* _EXERCISE_
Keeping each word and mark in place, write out the full listing once more.

* _SOURCE RECORDS_

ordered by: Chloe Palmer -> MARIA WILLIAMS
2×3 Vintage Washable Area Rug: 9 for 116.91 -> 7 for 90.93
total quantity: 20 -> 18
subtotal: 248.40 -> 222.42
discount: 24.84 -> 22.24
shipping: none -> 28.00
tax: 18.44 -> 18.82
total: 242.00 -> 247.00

* _YOUR SOLUTION_
ordered by: Chloe Palmer -> MARIA WILLIAMS
2×3 Vintage Washable Area Rug: 9 for 116.91 -> 7 for 90.93
total quantity: 20 -> 18
subtotal: 248.40 -> 222.42
discount: 24.84 -> 22.24
shipping: none -> 28.00
tax: 18.44 -> 18.82
total: 242.00 -> 247.00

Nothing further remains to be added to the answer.